* About this exercise
In the listing below, every line with the word "none" needs to be copied.

* Data excerpts
=== Begin Enclosure ===

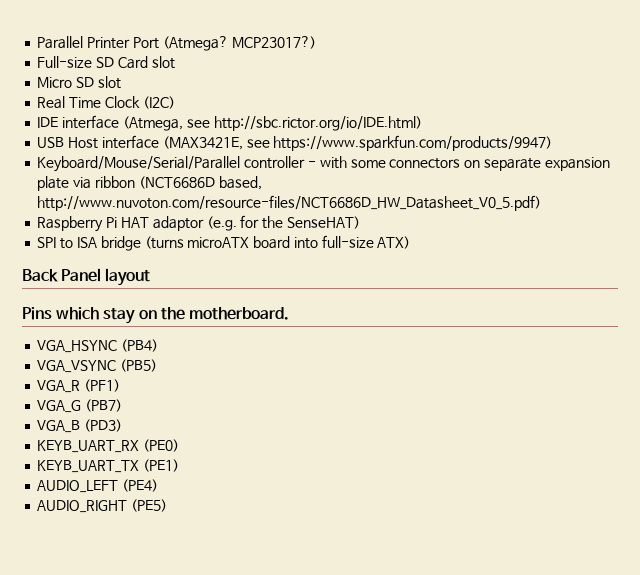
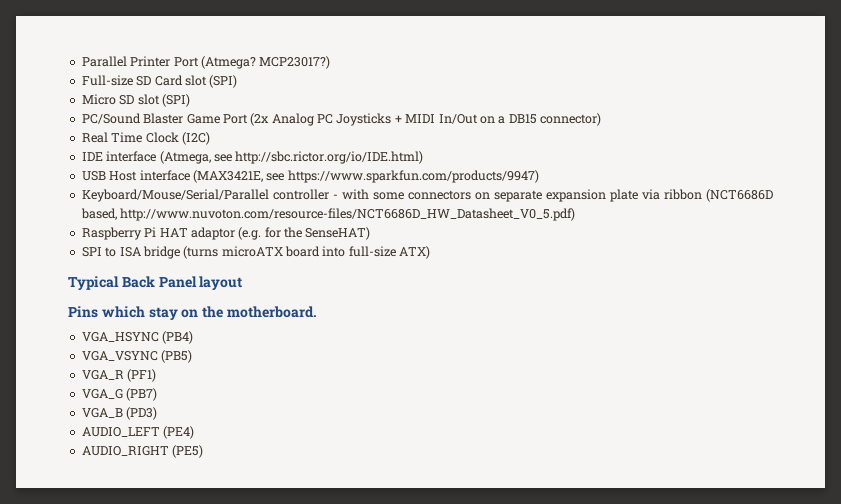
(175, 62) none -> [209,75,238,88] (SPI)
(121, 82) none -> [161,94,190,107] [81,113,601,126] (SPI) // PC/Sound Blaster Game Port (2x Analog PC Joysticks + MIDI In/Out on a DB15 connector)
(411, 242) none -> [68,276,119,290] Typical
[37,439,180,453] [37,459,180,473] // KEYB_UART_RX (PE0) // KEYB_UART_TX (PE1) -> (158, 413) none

=== End Enclosure ===
=== Begin Enclosure ===

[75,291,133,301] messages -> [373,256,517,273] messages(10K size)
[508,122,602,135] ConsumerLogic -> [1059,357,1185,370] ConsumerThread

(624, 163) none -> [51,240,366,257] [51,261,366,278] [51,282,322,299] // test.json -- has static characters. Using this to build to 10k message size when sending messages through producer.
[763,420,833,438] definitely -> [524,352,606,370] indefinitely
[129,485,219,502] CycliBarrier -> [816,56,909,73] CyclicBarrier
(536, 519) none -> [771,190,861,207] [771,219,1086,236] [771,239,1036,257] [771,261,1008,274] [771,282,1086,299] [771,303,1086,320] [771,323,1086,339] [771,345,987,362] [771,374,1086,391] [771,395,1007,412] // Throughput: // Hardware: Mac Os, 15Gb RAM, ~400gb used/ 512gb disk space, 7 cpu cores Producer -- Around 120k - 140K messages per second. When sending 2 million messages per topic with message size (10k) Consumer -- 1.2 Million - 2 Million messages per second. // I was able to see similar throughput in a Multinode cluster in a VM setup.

=== End Enclosure ===

* Answer for the task
(175, 62) none -> [209,75,238,88] (SPI)
(121, 82) none -> [161,94,190,107] [81,113,601,126] (SPI) // PC/Sound Blaster Game Port (2x Analog PC Joysticks + MIDI In/Out on a DB15 connector)
(411, 242) none -> [68,276,119,290] Typical
[37,439,180,453] [37,459,180,473] // KEYB_UART_RX (PE0) // KEYB_UART_TX (PE1) -> (158, 413) none
(624, 163) none -> [51,240,366,257] [51,261,366,278] [51,282,322,299] // test.json -- has static characters. Using this to build to 10k message size when sending messages through producer.
(536, 519) none -> [771,190,861,207] [771,219,1086,236] [771,239,1036,257] [771,261,1008,274] [771,282,1086,299] [771,303,1086,320] [771,323,1086,339] [771,345,987,362] [771,374,1086,391] [771,395,1007,412] // Throughput: // Hardware: Mac Os, 15Gb RAM, ~400gb used/ 512gb disk space, 7 cpu cores Producer -- Around 120k - 140K messages per second. When sending 2 million messages per topic with message size (10k) Consumer -- 1.2 Million - 2 Million messages per second. // I was able to see similar throughput in a Multinode cluster in a VM setup.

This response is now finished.